Henry David Thoreau famously wrote: “The mass of men lead quiet lives of desperation and go to the grave with the song still in them.” His comment suggests that most of us are asleep (if not dead) inside as we go through our daily motions of unfulfilled encounters at work and home, in relationship with those we love and with God. Even the rewards we receive in accolades, leisure, and possessions do not amount to much when we do not have interior happiness or are not motivated by them.
In his letter to the Ephesians, Saint Paul, echoed the Hebrew Scriptures and proclaimed: “Arise, O sleeper. Rise from the dead and Christ will shine on you.” He coaxes us, even 2,000 years later, to shake off the slumber of darkness and quiet desperation so we can engage in fulfilling acts that are light-giving and life-giving to us and others.

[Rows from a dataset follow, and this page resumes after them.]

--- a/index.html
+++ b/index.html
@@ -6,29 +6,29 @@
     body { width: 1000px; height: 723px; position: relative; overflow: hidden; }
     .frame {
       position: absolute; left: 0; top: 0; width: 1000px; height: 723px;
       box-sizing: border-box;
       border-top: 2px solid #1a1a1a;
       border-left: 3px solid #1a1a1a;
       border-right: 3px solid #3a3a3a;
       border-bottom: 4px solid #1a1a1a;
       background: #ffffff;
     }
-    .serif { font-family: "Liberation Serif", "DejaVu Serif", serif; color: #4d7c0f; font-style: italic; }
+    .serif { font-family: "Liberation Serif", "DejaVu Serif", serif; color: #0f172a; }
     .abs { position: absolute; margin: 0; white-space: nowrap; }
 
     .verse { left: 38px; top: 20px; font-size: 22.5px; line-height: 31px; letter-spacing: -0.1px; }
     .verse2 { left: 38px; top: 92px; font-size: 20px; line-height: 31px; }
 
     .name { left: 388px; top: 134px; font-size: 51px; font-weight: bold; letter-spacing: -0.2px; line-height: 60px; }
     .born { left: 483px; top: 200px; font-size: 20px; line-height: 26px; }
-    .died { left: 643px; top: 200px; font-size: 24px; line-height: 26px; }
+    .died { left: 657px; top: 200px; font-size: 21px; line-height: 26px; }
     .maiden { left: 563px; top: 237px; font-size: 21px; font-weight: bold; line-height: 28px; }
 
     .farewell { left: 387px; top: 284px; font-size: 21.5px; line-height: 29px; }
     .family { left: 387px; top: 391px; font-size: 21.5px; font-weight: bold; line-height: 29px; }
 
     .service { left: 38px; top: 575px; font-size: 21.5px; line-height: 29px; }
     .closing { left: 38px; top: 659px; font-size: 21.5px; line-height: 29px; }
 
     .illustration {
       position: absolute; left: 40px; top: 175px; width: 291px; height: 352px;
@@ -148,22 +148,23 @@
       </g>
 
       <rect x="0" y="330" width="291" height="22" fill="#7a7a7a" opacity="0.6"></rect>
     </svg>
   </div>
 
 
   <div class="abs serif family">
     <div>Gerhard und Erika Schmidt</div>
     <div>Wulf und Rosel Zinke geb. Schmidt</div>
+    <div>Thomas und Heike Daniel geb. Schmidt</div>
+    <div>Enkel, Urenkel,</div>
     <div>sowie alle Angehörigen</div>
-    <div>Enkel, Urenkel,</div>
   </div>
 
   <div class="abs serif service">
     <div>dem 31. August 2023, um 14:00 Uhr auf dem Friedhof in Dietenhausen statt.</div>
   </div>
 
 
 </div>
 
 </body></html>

To be part of the woke political culture in America originally meant to be alert and tuned in to issues of social, racial, and economic injustice. In her Magnificat, Blessed Mother Mary proclaimed God’s greatness for bringing justice into the world—but not justice as a means to getting even, rather as a path to getting right with one another and with God. In her prayer of praise, she identified social, racial, and economic injustices, too, calling us to active participation that pulls us out of desperation. Jews of the first century, living under Roman occupation and subservience, suffered and sacrificed. But they weren’t alone. They sacrificed and suffered together, and they knew that God was with them. Unfortunately, wokeness backfired on politically correct activists who re-popularized the term in recent times because they adhere to crazy notions like abolishing police and prisons or compensating for past injustices by punishing descendants of wrongdoers. They, like many of us, misunderstand wakefulness and slide back into the shadows of darkness, death, and desperation.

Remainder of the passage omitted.